Ademais, como a ADI, segundo o art. 102, I, da CF/88, pode versar sobre leis estaduais, a inconstitucionalidade nelas apontada poderá ser de natureza formal orgânica, na qual um Estado-membro usurpa competência legislativa privativa da União listada no art. 21 da Carta. Em dada circunstância, como poderá o Advogado-Geral socorrer referido texto normativo sem entrar em conflito com seu papel de defensor-mor dos interesses do ente político central?
As hipóteses citadas, em verdade, são teratológicas, mas servem de ponto de partida para o que se defenderá no presente texto.
É de se ressaltar que o próprio Supremo é vacilante em relação ao tema. Conforme observa Pedro Lenza, em sua obra Direito Constitucional Esquematizado (14ª Edição, Editora Saraiva, 2014), em um primeiro momento a Corte, no julgamento das ADIs 72 (22/03/1990), 242 (20/10/1994), 3.522 (20/10/1994), 1.254-AgR (14/08/1996) e 1.434-MC (29/08/1996), posicionou-se pela obrigatoriedade da defesa da constitucionalidade da norma pelo AGU, “não lhe cabendo admitir a invalidez da norma impugnada” (pág. 968).

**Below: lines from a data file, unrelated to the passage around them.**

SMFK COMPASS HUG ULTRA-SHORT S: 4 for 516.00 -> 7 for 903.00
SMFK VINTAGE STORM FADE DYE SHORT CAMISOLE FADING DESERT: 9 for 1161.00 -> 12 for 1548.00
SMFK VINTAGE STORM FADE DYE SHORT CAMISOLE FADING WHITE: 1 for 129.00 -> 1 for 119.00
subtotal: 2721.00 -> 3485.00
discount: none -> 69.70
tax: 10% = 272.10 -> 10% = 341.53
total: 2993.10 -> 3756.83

Dando um passo adiante, ao apreciar as ADIs 1.616 (24/05/2001), 2.101 (18/04/2001), 3.121 (17/03/2011) e 4.270 (14/03/2012), o Pretório Excelso passou a admitir que o Advogado-Geral da União não é obrigado a defender a norma, caso já haja precedente do STF pela sua inconstitucionalidade, ainda que exarado em controle difuso.

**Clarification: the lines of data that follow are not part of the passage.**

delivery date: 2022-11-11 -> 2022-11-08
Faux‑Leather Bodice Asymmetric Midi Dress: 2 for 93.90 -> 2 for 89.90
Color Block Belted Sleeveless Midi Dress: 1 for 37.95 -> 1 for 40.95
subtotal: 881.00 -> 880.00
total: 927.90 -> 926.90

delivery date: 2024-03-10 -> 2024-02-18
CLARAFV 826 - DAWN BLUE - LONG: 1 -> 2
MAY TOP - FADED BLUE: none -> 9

Por fim, em questão de ordem resolvida no bojo da ADI 3.916 (07/10/2009), ainda segundo Lenza, “com base em interpretação sistemática, o STF entendeu que o AGU tem o direito de manifestação, não necessariamente a favor da lei, mas na defesa da Constituição e, assim, dos interesses da União” (pág. 969). Em suma, para o Supremo, o Advogado-Geral exerceria o contraditório, no procedimento, em defesa da presunção de constitucionalidade do texto normativo editado pelos representantes do povo, mas apenas quando e nos trechos em que isso for possível.
Porém, nas ADIs 3.413, 2.376, 2.906 e 3.674, todas da relatoria do ministro Marco Aurélio e julgadas em 01/06/2011, o tribunal, num aparente retrocesso, voltou a se posicionar pela obrigatoriedade da atuação do AGU em defesa do texto impugnado.
É válido destacar que, embora o art. 103, § 3º, da CF seja imperativo quanto à defesa do ato normativo pelo Advogado-Geral, não se pode chegar ao extremo de constranger um homem do Direito, possuidor de notório saber jurídico, a atentar contra sua consciência e, o que é mais grave, contra a própria Constituição, ao defender a qualquer custo a permanência no ordenamento de uma norma que sabe ser inconstitucional.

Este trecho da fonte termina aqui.